Opinion
We issued an order to show cause in this original proceeding and requested briefing on whether Code of Civil Procedure section 1008 is unconstitutional to the extent that it purports to deprive trial courts of their inherent power to reconsider interim rulings.
1
We agree with Division Seven of this district which held in
Darling, Hall & Rae
v.
Kritt
(1999)
Background
The underlying action is one for personal injury brought by real party in interest Dionicia Alvarez. The action was filed on behalf of Ms. Alvarez by Attorney Mayra M. Fomos and alleged that Ms. Alvarez was injured when she fell into an excavation made by defendants Century Communications Corporation and Multi-Cable, Inc., when they were repairing or installing cable service at a specified location.
After the action had been filed, Fomos learned from Century that the subcontractor which had dug the excavation was not Multi-Cable but was *308 either All American Cablevision or petitioners, Kollander Construction, Inc., Steve Chinelli, and Odelia Chinelli.

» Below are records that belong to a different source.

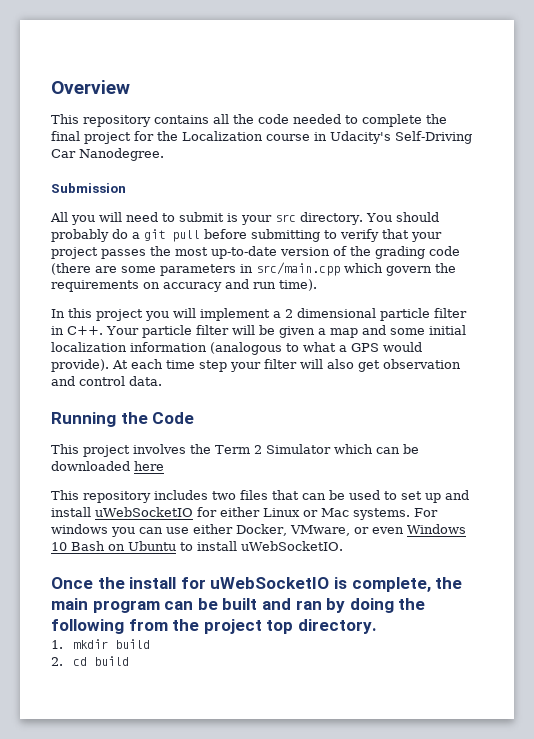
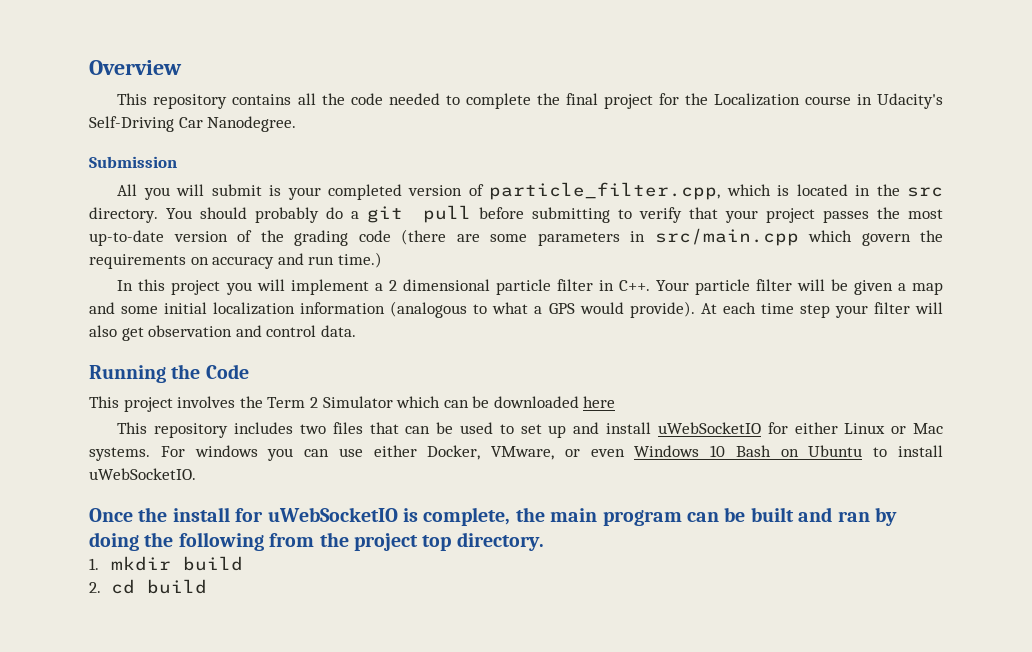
[126,212,175,222] need to -> (205, 190) none
(272, 220) none -> [328,182,900,200] completed version of particle_filter.cpp, which is located in the
[279,279,317,291] time). -> [337,252,382,268] time.)

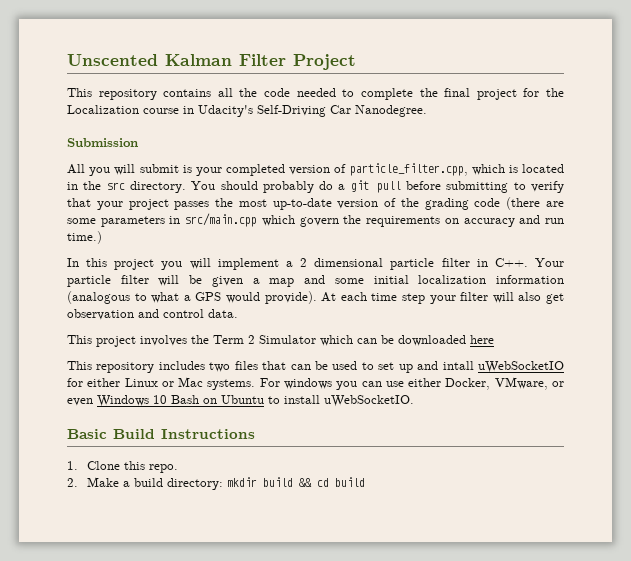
[89,60,182,75] Overview -> [67,54,356,70] Unscented Kalman Filter Project
[89,364,249,383] // Running the Code -> (238, 313) none
[606,422,652,434] install -> [442,361,474,370] intall
[89,507,897,526] [89,532,544,551] [89,558,99,570] Once the install for uWebSocketIO is complete, the main program can be built and ran by doing the following from the project top directory. // 1. -> [67,429,255,439] [67,461,178,473] [67,477,223,490] Basic Build Instructions // 1. Clone this repo. // 2. Make a build directory:
[89,582,101,593] // 2. -> [298,478,312,487] &&

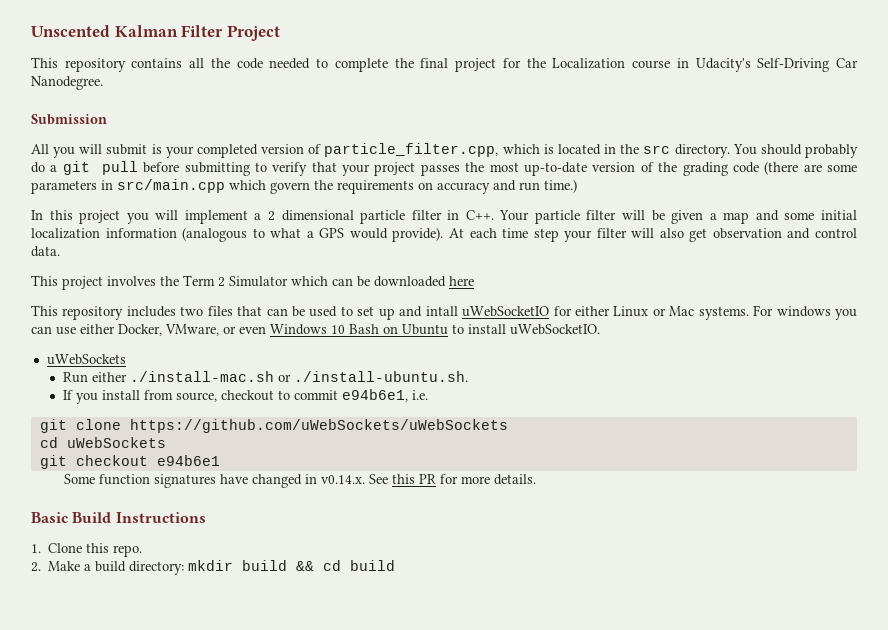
(414, 401) none -> [46,354,126,365] [63,371,469,383] [63,389,429,404] [39,419,508,433] [39,437,166,448] [39,455,220,469] [63,474,536,488] // uWebSockets // Run either ./install-mac.sh or ./install-ubuntu.sh. // If you install from source, checkout to commit e94b6e1, i.e. // git clone https://github.com/uWebSockets/uWebSockets // cd uWebSockets // git checkout e94b6e1 // Some function signatures have changed in v0.14.x. See this PR for more details.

She added these parties to the action as Doe defendants. Petitioners answered the complaint and cross-complained against All American. Shortly after petitioners had answered the complaint, Fomos’s paralegal, Debbie Elias, dismissed petitioners from the action, with prejudice. In July, Fomos turned the matter over to Attorney Malcolm Heib, who was of counsel to her firm, because of illness in her family. Fomos later learned from Heib that Century had documentation implicating Kollander in the case. On August 20, 2001, counsel for Century took the depositions of Steve and Odelia Chinelli. At these depositions it was discovered that Kollander was present on the accident site on the date in question. Fomos called counsel for petitioners and requested that he stipulate to set aside the dismissal. When he refused, she immediately filed a motion to set aside the dismissal pursuant to section 473, based on mistake.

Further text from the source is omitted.